TV Guide Magazine: Given what you've revealed in the book — that you drank your lunch at GL, that you were falling down drunk at an Emmy party, that you were arrested on a DUI a couple of years ago and had to go to A.A. — I think some readers may think you're in denial.
Zimmer: Look, after sitting through my 64 court-mandated A.A. meetings after the DUI, I can tell you that I am not an alcohol. What I learned in those meetings is the difference between an alcoholic and someone who just likes to drink.

TV Guide Magazine: Which is what exactly?
Zimmer: Which is that alcoholism is a disease that will kill you. I would never let my drinking kill me, although I did get behind the wheel of a car. That DUI was bound to happen sooner or later and it did teach me a lesson. Listen, I could talk to you for hours about this, what the difference is. But basically my difference is that I can go five days without a drink. I can go 30 days without a drink.
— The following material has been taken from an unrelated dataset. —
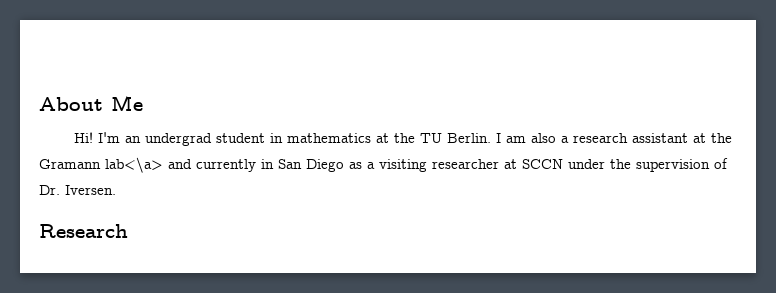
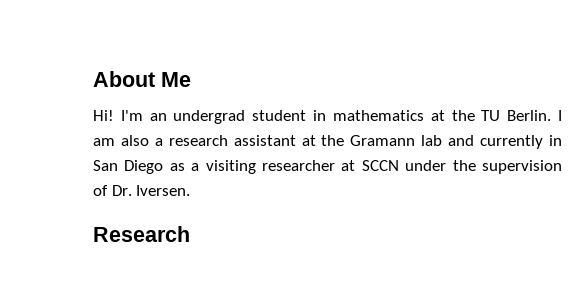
[105,157,163,173] lab<\a> -> [421,135,443,146] lab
And I did just that when I was going through all of those DUI classes, and I didn't get the DTs. I didn't go through any withdrawal at all. It was no big deal, because I have control over it. It's not a disease for me. I still do have a glass of wine here and there and I am not an alcoholic. So there.

TV Guide Magazine: That chapter where you talk about playing Reva's clone was a trip. Of all the dopey stuff soaps have done over the years — from the space alien on General Hospital to Satan on Days of Our Lives — nothing tops the clone, mostly because it was so out of character for GL. The same goes for that story where you kept shoving your keister into that old painting and traveling back to the Civil War. If those stories had happened on Passions, no one would have blinked. But on the much more reality-based and traditional GL, it was one more sign — one very huge sign — of the approaching apocalypse.
Zimmer: How many times have you and I talked over the years and I always say the same thing? I'm a "Calgon Take Me Away" girl! I have always pushed for relationship stories, for romance, for escape. That's what the people want! As much fun as it was, as an actor, to be a clone or to time travel, those storylines did not benefit the show at all. Back in the great years of GL we had no idea we were living in the golden age. It was so wonderful and comfortable and meaningful — the fans really cared about us and the stories that we told. Then soaps got ridiculous. They stopped being what they were created to be — human drama! That's why people are leaving us and seeking out replacements. That's why people get such a kick out of the Stupid Housewives of Wherever. Those shows are today's soap operas!

TV Guide Magazine: So what's next for you when your wrap OLTL? You've been doing lots of theater. How was it reuniting with your GL soulmateRobert Newman in Curtains?
Zimmer: [Laughs] Oh, that wasn't intentional! I pursued the part because Debra Monk had played it on Broadway and I thought it might be a good role for me. I had no idea Newman was already in the production. All I knew was that somebody in the cast was being a stickler about not being paid less than anybody else in the show. I'm like, "Who the f--k is this idiot?" Turns out it was Robert! I just laughed hysterically when I found out. So I made like a dollar less than he did to keep him happy! I just auditioned for the Broadway revival of Funny Girl with that wunderkind director Bartlett Sher who did South Pacific. I went in for the part of Mrs. Strakosh, the role Jean Stapleton played in the original. That's my next goal — Broadway! And of course I'll be all over the place pushing the book. A.C. wants to fill our old truck full of books and drive me around the country on a tour and film the whole thing and put it on the internet. [Laughs] I love that idea! It's brilliant!